Zayn memutar bola matanya malas.

"Ayo, dong, semangat! Kayak gue. Semangat 45!" sambungnya yang membuat Zayn berdecih sinis.

Dengan tatapan remeh, mata Zayn memperhatikan penampilan Firman dari atas kebawah. Dari rambut yang digaya ala anak pang, begitu klimis sampai terlihat seperti memakai minyak jelantah. Belum lagi dengan kalung dengan desain rantai yang terlihat sangat 'kampungan'.

'Sumpah, otaknya bener-bener nggak ada, gitu?' batin Zayn heran.

"Gimana? Kece, 'kan, penampilan gue?" Firman menyugar rambut jambulnya ke belakang.

"Sarap!" cibir Zayn yang langsung memasang headset-nya ke telinga. Bodoh amat, lah, sama Firman yang sudah mencak-mencak tak jelas.

"Sabar, ya, Fir. Zayn emang gitu," sahut Jefri yang baru datang. Di belakangnya ada Ethan yang sama-sama baru datang.

Firman memasang muka memelasnya. "Gimana?

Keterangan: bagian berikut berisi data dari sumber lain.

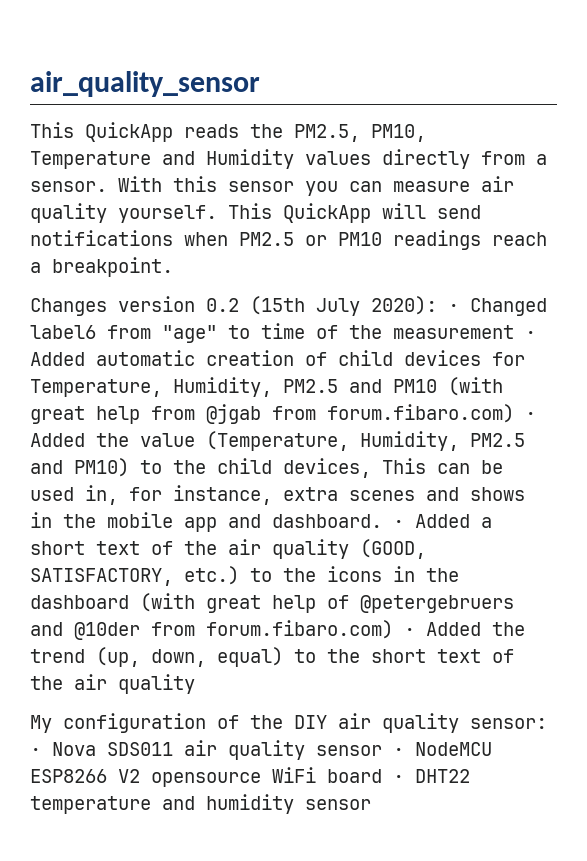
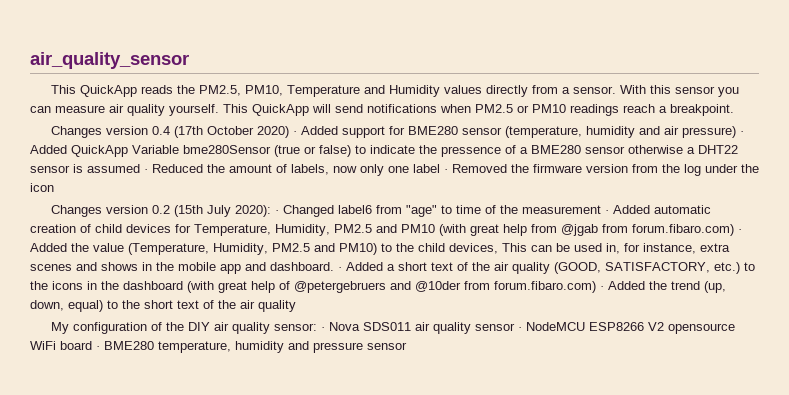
(173, 267) none -> [50,126,744,138] [30,145,738,157] [30,164,759,176] [30,183,54,192] // Changes version 0.4 (17th October 2020) · Added support for BME280 sensor (temperature, humidity and air pressure) · Added QuickApp Variable bme280Sensor (true or false) to indicate the pressence of a BME280 sensor otherwise a DHT22 sensor is assumed · Reduced the amount of labels, now only one label · Removed the firmware version from the log under the icon
[415,769,470,783] [30,794,294,814] DHT22 temperature and humidity -> [104,341,363,353] BME280 temperature, humidity and pressure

Tampilan gue bagus, 'kan?" tanya Firman dengan puppy eyes-nya.

Jefri tersenyum lebar lalu menepuk bahu temannya itu.

"Kalo gue yang jawab, nanti takut disangka homo. Mending tanya sama cewek. Biasanya cewek tuh jujur. No perez-perez."

Firman mengangguk setuju. Dalam hati ia membenarkan apa kata Jefri.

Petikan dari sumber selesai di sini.